[Stored data]
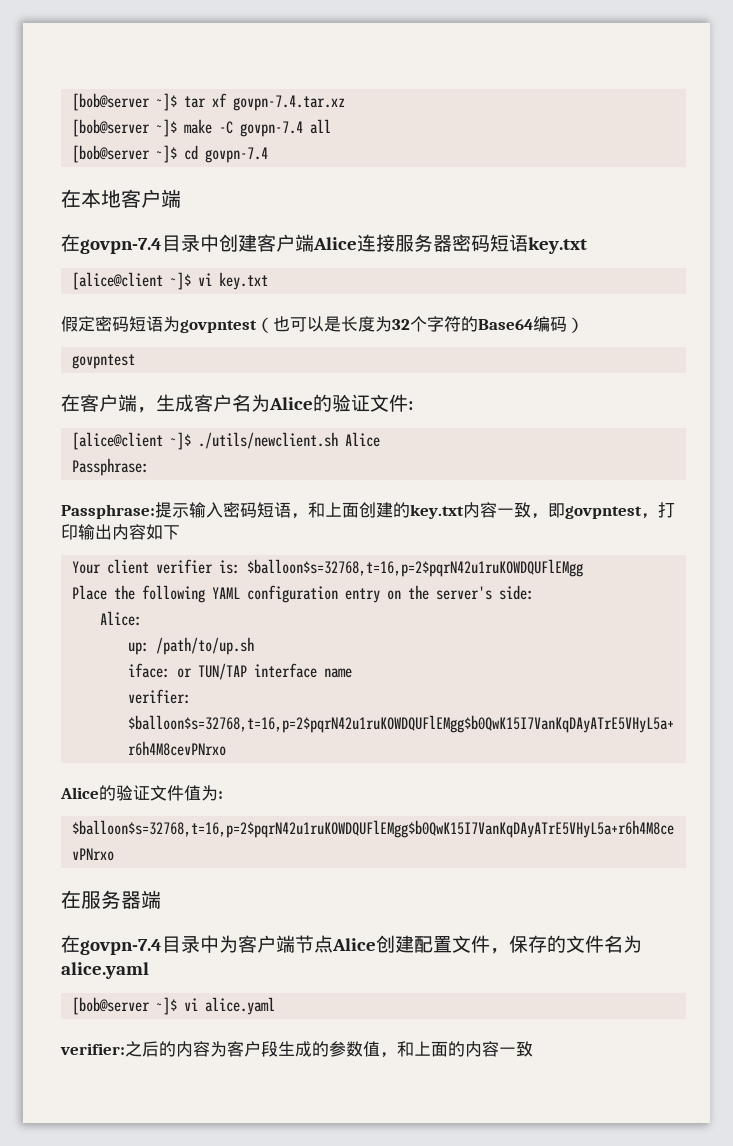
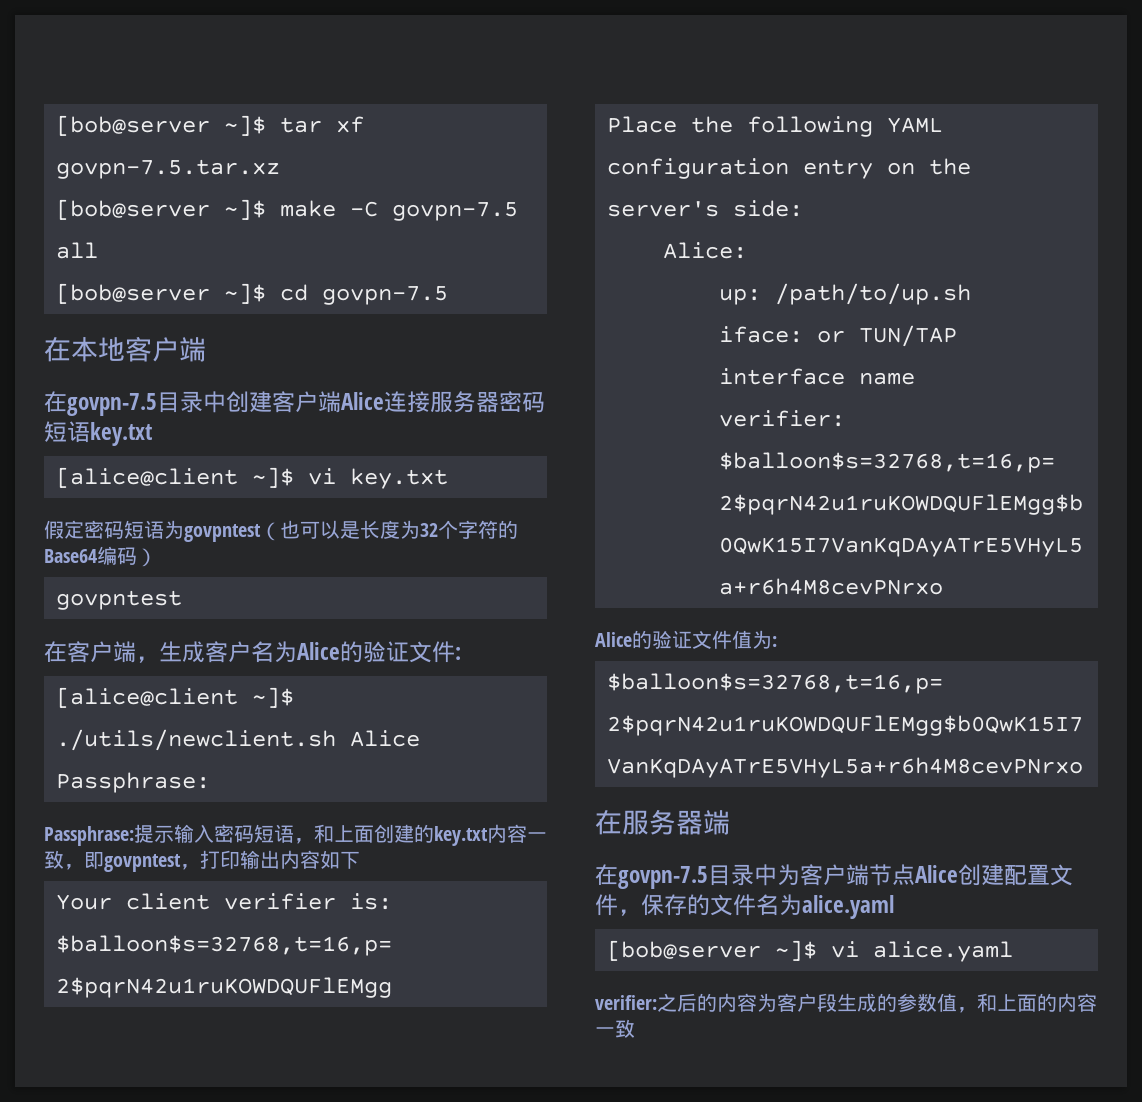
[232,95,345,111] govpn-7.4.tar.xz -> [56,159,280,179] govpn-7.5.tar.xz
[239,121,303,137] govpn-7.4 -> [392,202,518,221] govpn-7.5
[204,147,268,163] govpn-7.4 -> [322,286,448,305] govpn-7.5
[80,238,162,254] govpn-7.4 -> [67,393,157,416] govpn-7.5
[80,939,162,955] govpn-7.4 -> [618,866,708,889] govpn-7.5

WHAT IS BEING ASKED
An exact, word-for-word copy of the records is expected, with no pictures in it.

TASK RESULT
[232,95,345,111] govpn-7.4.tar.xz -> [56,159,280,179] govpn-7.5.tar.xz
[239,121,303,137] govpn-7.4 -> [392,202,518,221] govpn-7.5
[204,147,268,163] govpn-7.4 -> [322,286,448,305] govpn-7.5
[80,238,162,254] govpn-7.4 -> [67,393,157,416] govpn-7.5
[80,939,162,955] govpn-7.4 -> [618,866,708,889] govpn-7.5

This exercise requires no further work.